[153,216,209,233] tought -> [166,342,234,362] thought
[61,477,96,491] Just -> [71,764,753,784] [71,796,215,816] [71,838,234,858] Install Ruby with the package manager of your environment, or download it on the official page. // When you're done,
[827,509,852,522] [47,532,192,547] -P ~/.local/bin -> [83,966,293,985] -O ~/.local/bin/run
---
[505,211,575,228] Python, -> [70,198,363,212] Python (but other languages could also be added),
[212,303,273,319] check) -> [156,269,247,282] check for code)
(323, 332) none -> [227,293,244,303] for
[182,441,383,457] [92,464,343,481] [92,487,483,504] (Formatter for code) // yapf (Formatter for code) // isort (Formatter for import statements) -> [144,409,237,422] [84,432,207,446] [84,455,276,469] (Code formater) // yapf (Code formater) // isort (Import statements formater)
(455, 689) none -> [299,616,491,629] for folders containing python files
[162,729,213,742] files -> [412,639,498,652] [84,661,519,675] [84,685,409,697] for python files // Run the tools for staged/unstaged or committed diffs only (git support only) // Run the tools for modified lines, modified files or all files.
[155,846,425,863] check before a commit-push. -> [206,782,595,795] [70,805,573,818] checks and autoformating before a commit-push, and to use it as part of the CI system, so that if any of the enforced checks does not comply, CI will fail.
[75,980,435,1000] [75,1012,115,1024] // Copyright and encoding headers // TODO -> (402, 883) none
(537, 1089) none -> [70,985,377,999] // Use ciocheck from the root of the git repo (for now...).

** Your goal **
In the listing above, locate the line containing "[153,216,209,233] tought ->" and the line containing "[827,509,852,522] [47,532,192,547] -P", then transcribe both and every line between them verbatim.

** Response box **
[153,216,209,233] tought -> [166,342,234,362] thought
[61,477,96,491] Just -> [71,764,753,784] [71,796,215,816] [71,838,234,858] Install Ruby with the package manager of your environment, or download it on the official page. // When you're done,
[827,509,852,522] [47,532,192,547] -P ~/.local/bin -> [83,966,293,985] -O ~/.local/bin/run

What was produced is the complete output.